Prompt:
What is needed is an exact copy of the lines from the start of the records below through the line with "Sperone Women Bao", without the pictures.

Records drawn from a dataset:
════════════════

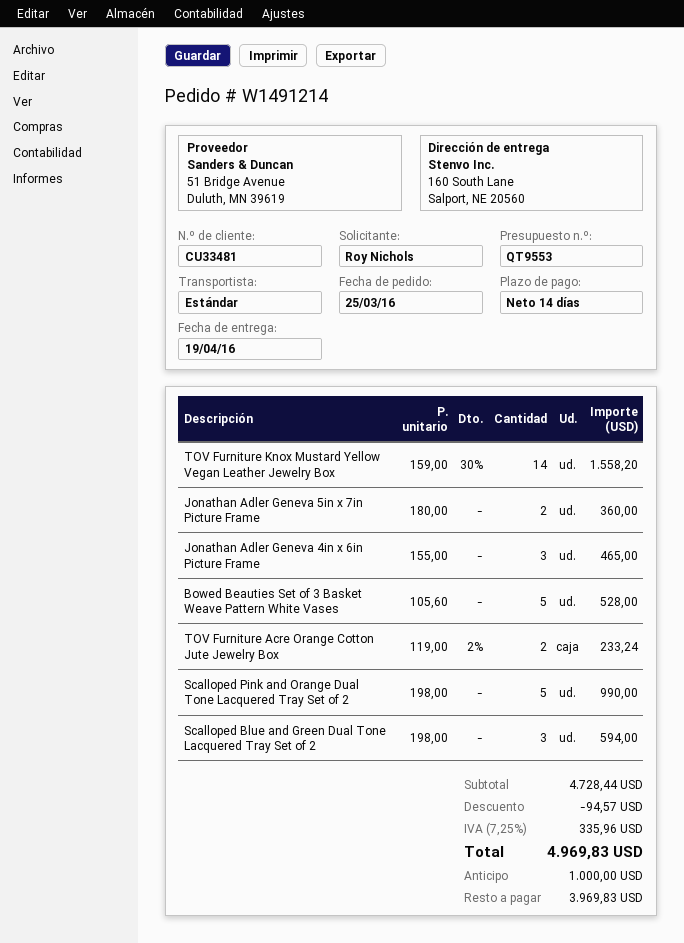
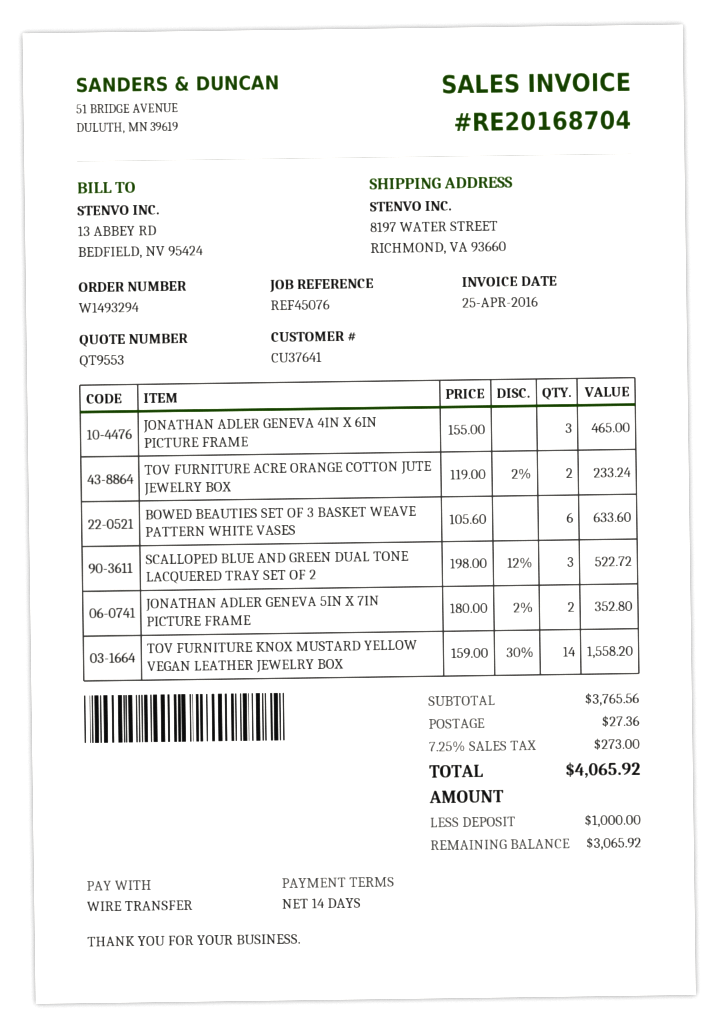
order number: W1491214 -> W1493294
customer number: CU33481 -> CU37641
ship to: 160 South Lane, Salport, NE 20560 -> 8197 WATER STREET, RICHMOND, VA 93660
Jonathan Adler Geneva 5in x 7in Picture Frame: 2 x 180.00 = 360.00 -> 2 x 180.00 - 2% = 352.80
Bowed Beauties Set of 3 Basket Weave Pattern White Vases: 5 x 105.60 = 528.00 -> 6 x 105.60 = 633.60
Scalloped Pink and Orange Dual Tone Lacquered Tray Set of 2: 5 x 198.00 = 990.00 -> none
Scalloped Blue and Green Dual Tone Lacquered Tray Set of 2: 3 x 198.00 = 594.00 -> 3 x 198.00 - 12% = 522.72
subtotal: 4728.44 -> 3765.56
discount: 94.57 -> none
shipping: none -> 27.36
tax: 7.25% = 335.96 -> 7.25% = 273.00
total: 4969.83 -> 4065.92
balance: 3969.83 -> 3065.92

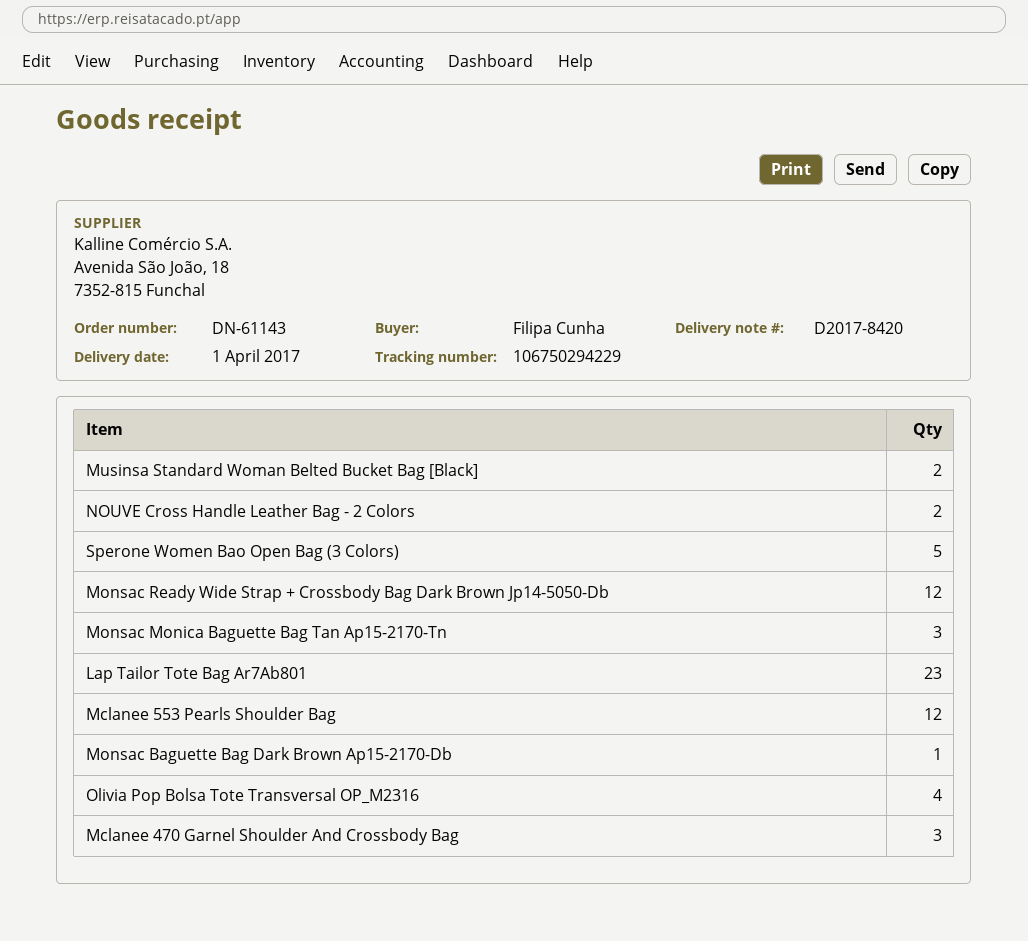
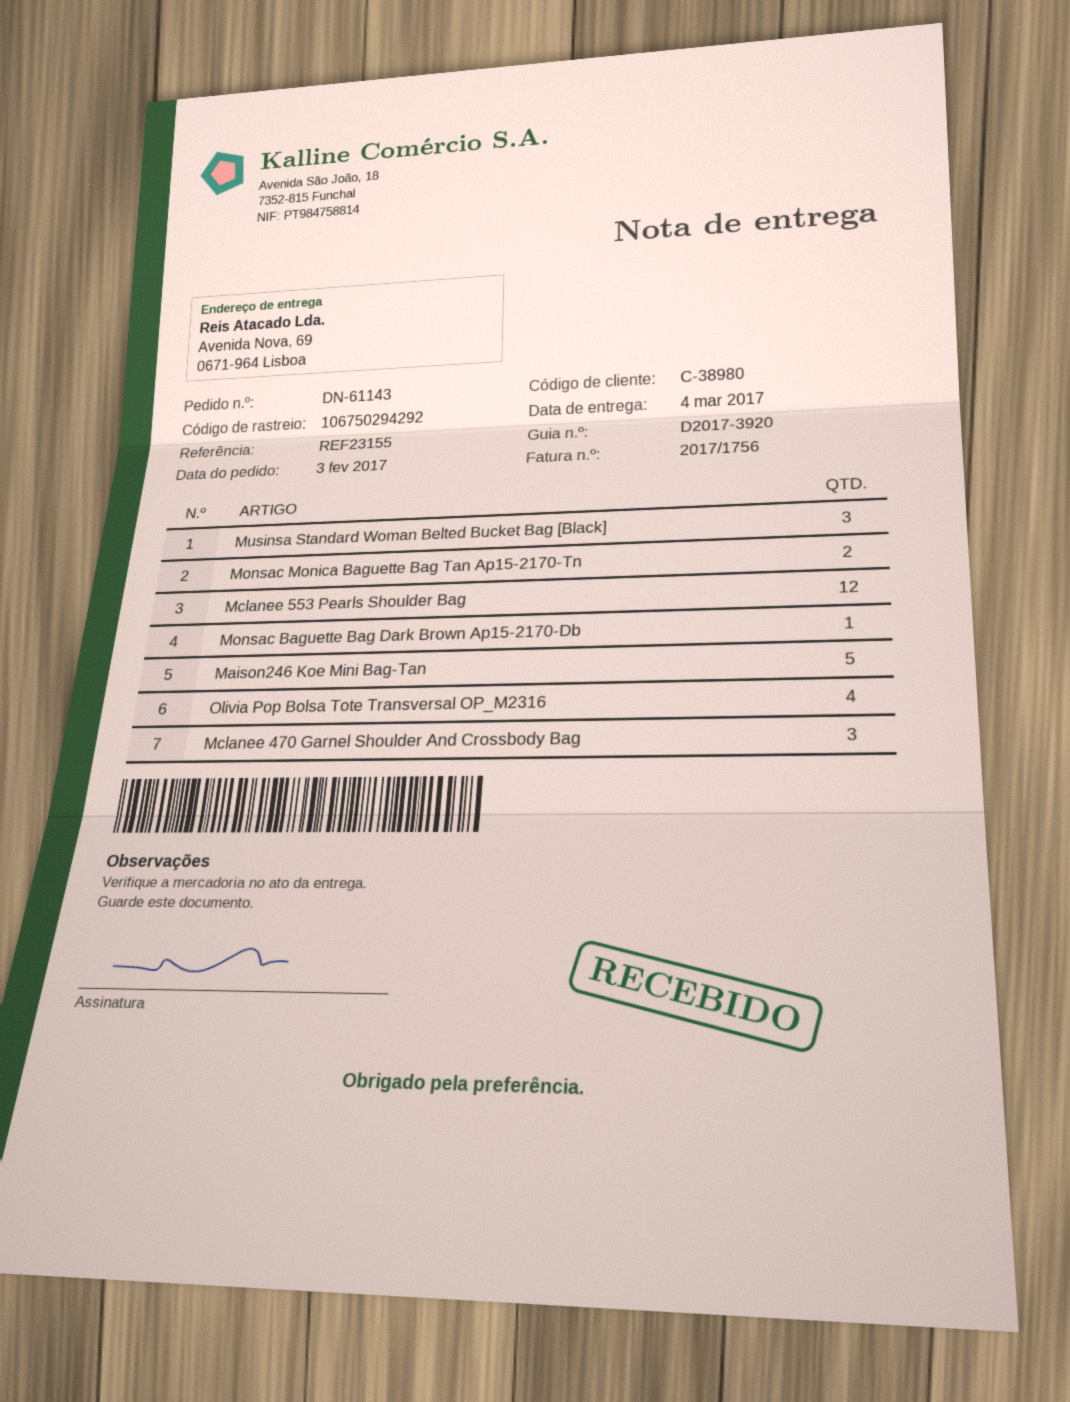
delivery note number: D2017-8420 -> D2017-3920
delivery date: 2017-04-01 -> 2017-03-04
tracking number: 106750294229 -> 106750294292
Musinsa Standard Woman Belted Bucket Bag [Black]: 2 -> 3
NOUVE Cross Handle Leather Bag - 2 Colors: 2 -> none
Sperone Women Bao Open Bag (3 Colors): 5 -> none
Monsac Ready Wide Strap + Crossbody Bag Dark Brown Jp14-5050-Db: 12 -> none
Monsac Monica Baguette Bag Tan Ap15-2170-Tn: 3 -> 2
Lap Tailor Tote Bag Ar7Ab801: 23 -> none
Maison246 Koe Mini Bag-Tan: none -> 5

════════════════

Task response:
order number: W1491214 -> W1493294
customer number: CU33481 -> CU37641
ship to: 160 South Lane, Salport, NE 20560 -> 8197 WATER STREET, RICHMOND, VA 93660
Jonathan Adler Geneva 5in x 7in Picture Frame: 2 x 180.00 = 360.00 -> 2 x 180.00 - 2% = 352.80
Bowed Beauties Set of 3 Basket Weave Pattern White Vases: 5 x 105.60 = 528.00 -> 6 x 105.60 = 633.60
Scalloped Pink and Orange Dual Tone Lacquered Tray Set of 2: 5 x 198.00 = 990.00 -> none
Scalloped Blue and Green Dual Tone Lacquered Tray Set of 2: 3 x 198.00 = 594.00 -> 3 x 198.00 - 12% = 522.72
subtotal: 4728.44 -> 3765.56
discount: 94.57 -> none
shipping: none -> 27.36
tax: 7.25% = 335.96 -> 7.25% = 273.00
total: 4969.83 -> 4065.92
balance: 3969.83 -> 3065.92

delivery note number: D2017-8420 -> D2017-3920
delivery date: 2017-04-01 -> 2017-03-04
tracking number: 106750294229 -> 106750294292
Musinsa Standard Woman Belted Bucket Bag [Black]: 2 -> 3
NOUVE Cross Handle Leather Bag - 2 Colors: 2 -> none
Sperone Women Bao Open Bag (3 Colors): 5 -> none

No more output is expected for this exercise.